My Autobiography of Carson McCullers by Jenn Shapland
My rating: 4 of 5 stars
“To tell another person’s story,” Jenn Shapland comments, “a writer must make that person some version of herself, must find a way to inhabit her.”
"All women are lesbians," according to Jill Johnston, even if they only love themselves. The author of this book, Jenn Shapland, uses her exploration of McCullers' sexuality and gender to research her own identity as a lesbian writer. As she pores through McCullers' papers, letters, therapy records, in at least four archives (U of TX Austin, Duke, Columbia, GA, and NYPL), she's trying to determine with whom the twice-married McCullers had relationships. She married Reeves McCullers twice and lived with several men while pursuing different women. There were many queer women writers who crossed her path while she lived in February House in NYC or at the Yaddo writing retreat in New York (Janet Flanner, Katherine Anne Porter, Patricia Highsmith, Jane Bowles, Gypsy Rose Lee, the director of Yaddo, Elizabeth Ames, who was homophobically attacked by Robert Lowell for Communist sympathies during the red scares of the fifties) Described are her close relationships with Swiss writer Annemarie Schwarzenbach, and with her therapist, Dr. Mary Mercer). Of course, affectionate letters notwithstanding, it is a challenge to try to determine the depth of passion in these relationships and the mixture of memoir and biography challenged at times, but I stayed interested.
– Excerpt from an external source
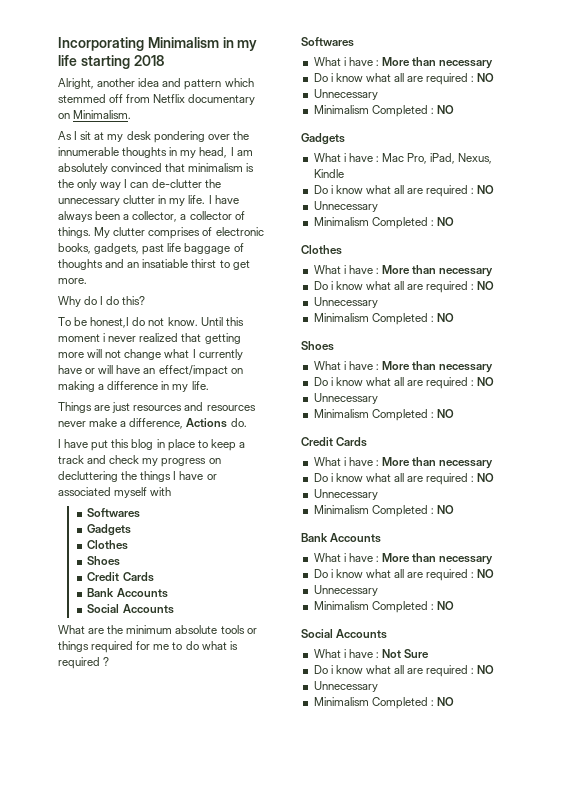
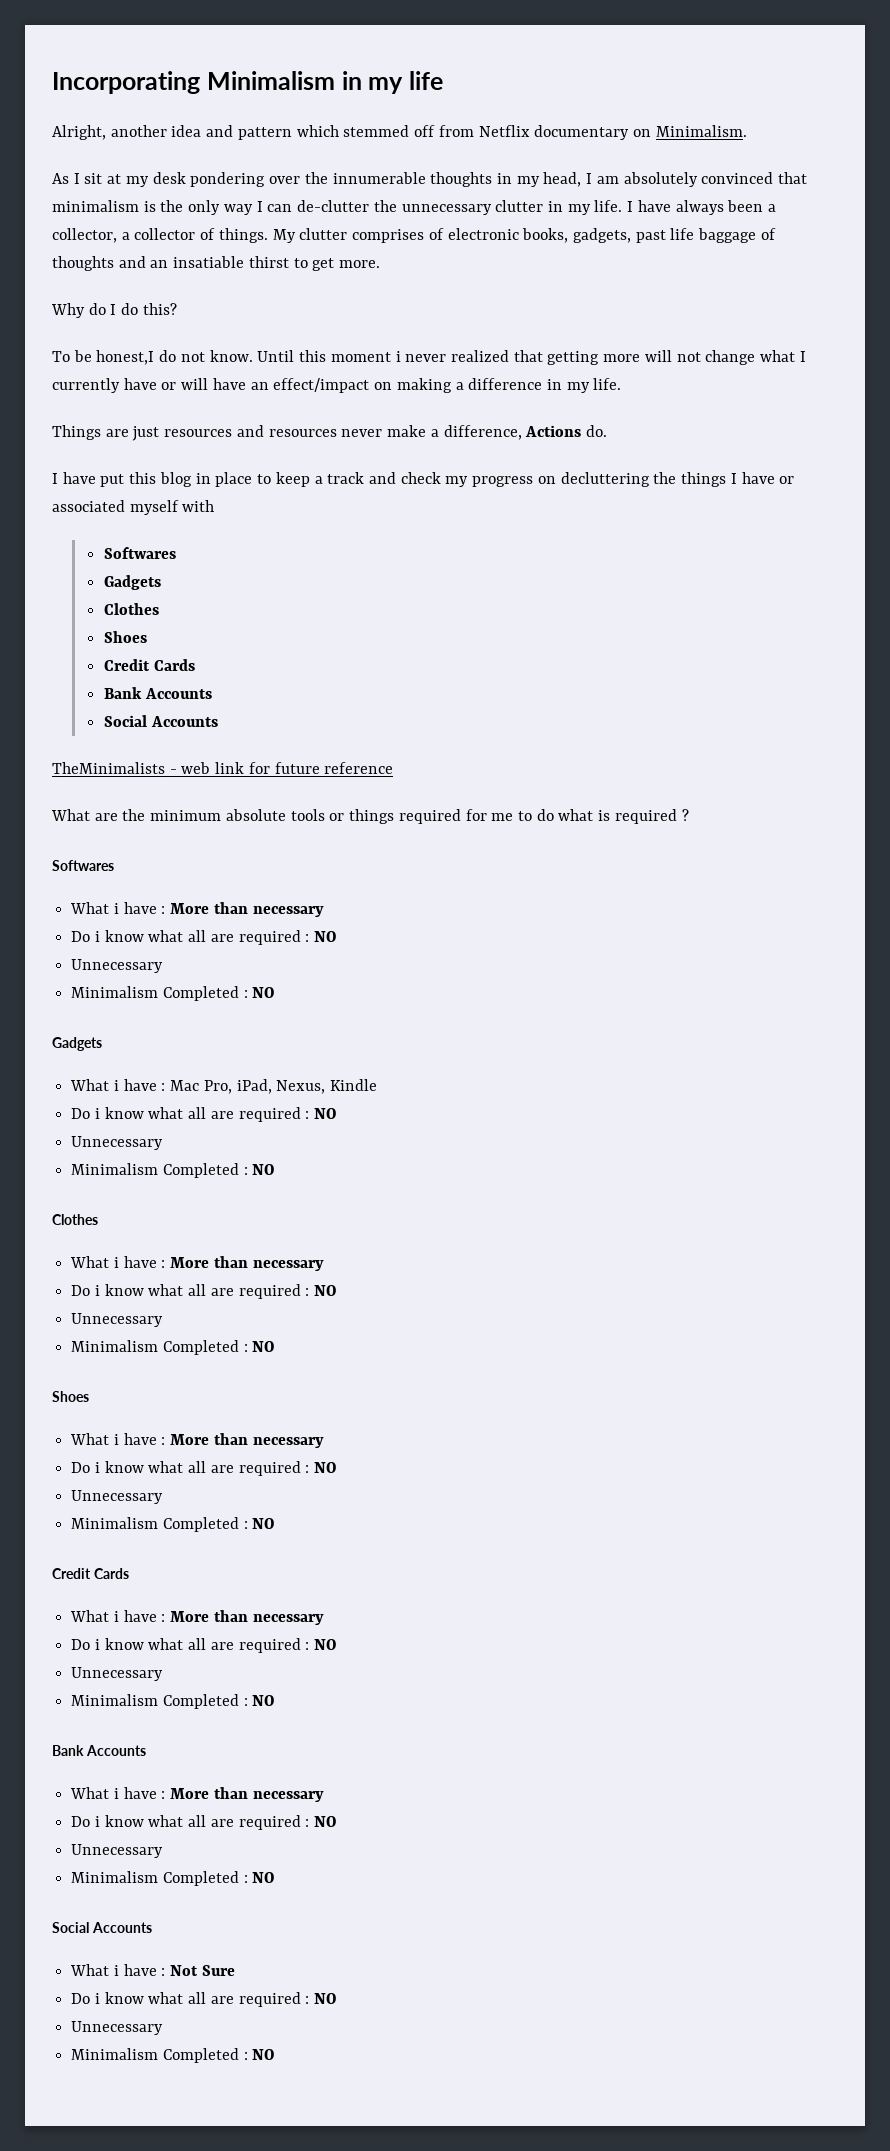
[80,55,164,69] starting 2018 -> (443, 80) none
(174, 609) none -> [52,762,394,774] // TheMinimalists - web link for future reference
Microchapters help. McCullers was a dynamic, empathetic artist who suffered from ill health (rheumatic heart trouble generating numerous strokes, ten surgeries for paralysis in her left hand, removal of a breast) and alcoholism.. She traveled extensively and made a fetish of fashion. She wrote eight books, several plays, most dealing with loneliness and unrequited love which figured prominently in my teenage reading. When one wearies of reading scholarship, the story of Shapland and her partner, Chelsea, animates this unique memoir and sends us back to the work of McCullers.